### LISTED RECORDS
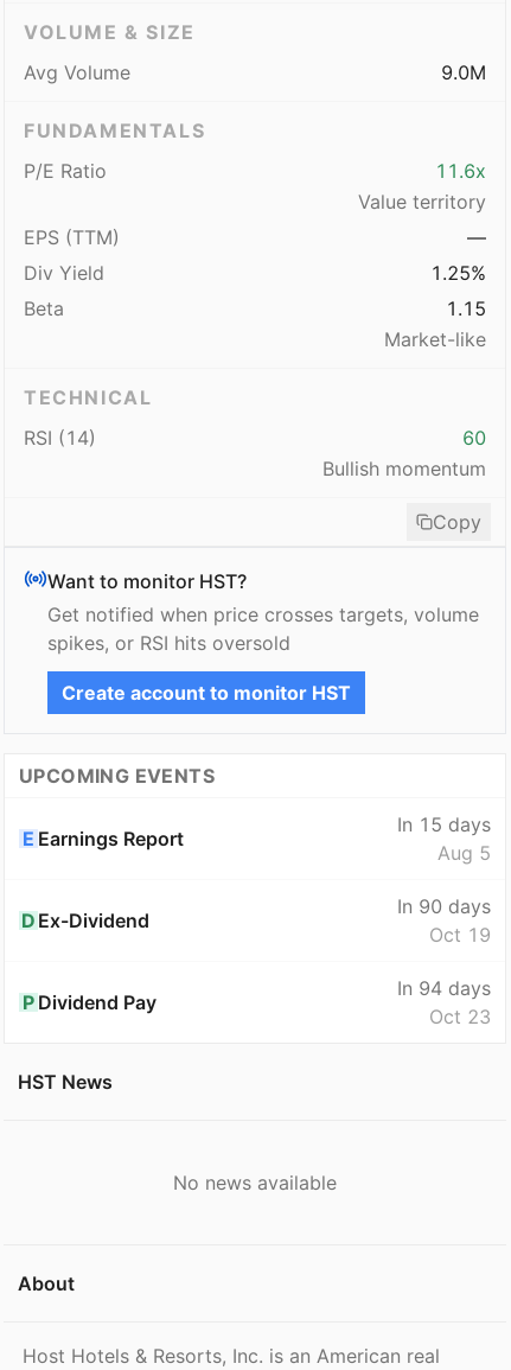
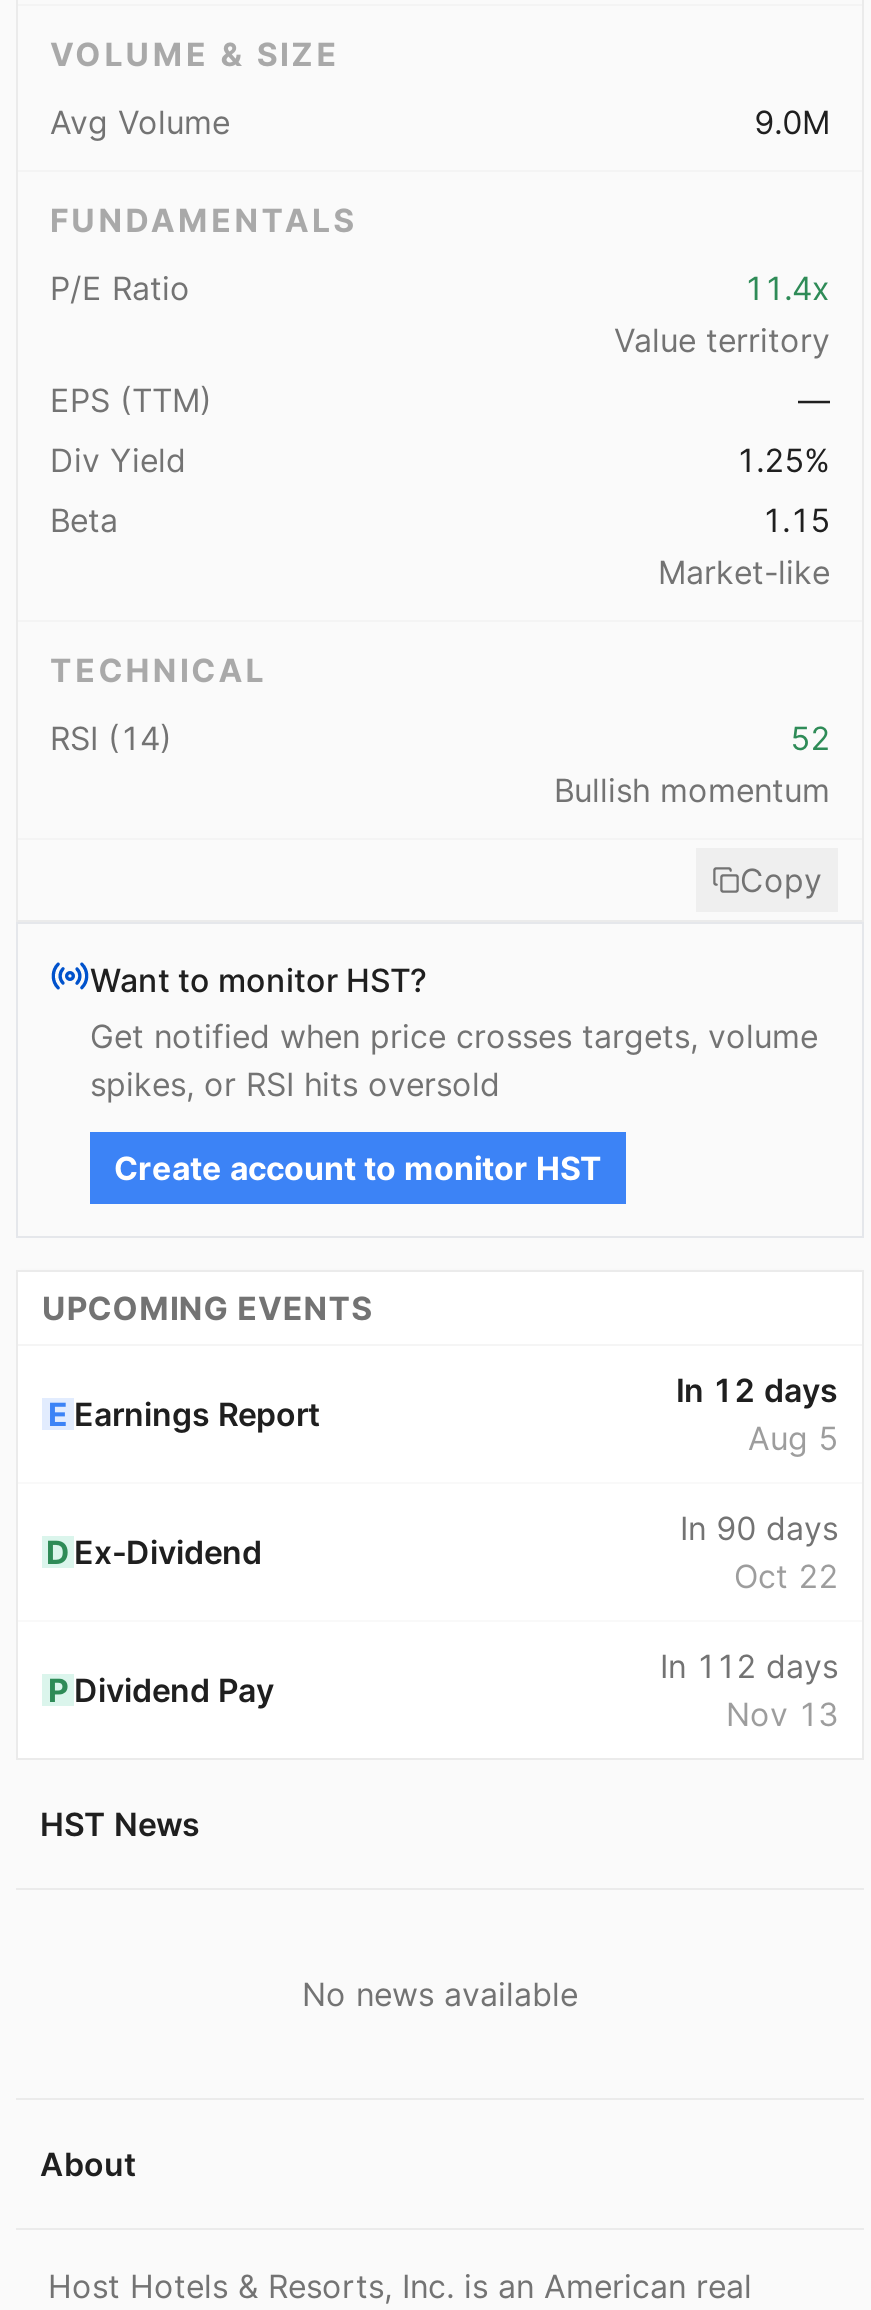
[435,159,486,183] 11.6x -> [744,268,830,308] 11.4x
[462,426,486,450] 60 -> [790,718,830,758] 52
[397,813,491,836] In 15 days -> [676,1370,838,1410] In 12 days
[429,923,491,947] Oct 19 -> [734,1556,838,1596] Oct 22
[397,976,491,1028] In 94 days | Oct 23 -> [660,1646,838,1734] In 112 days | Nov 13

### DIRECTIONS
Set down exactly, and only, the lines from the one containing "[429,923,491,947] Oct 19" to the final line of the data.

### ANSWER FOR THIS EXERCISE
[429,923,491,947] Oct 19 -> [734,1556,838,1596] Oct 22
[397,976,491,1028] In 94 days | Oct 23 -> [660,1646,838,1734] In 112 days | Nov 13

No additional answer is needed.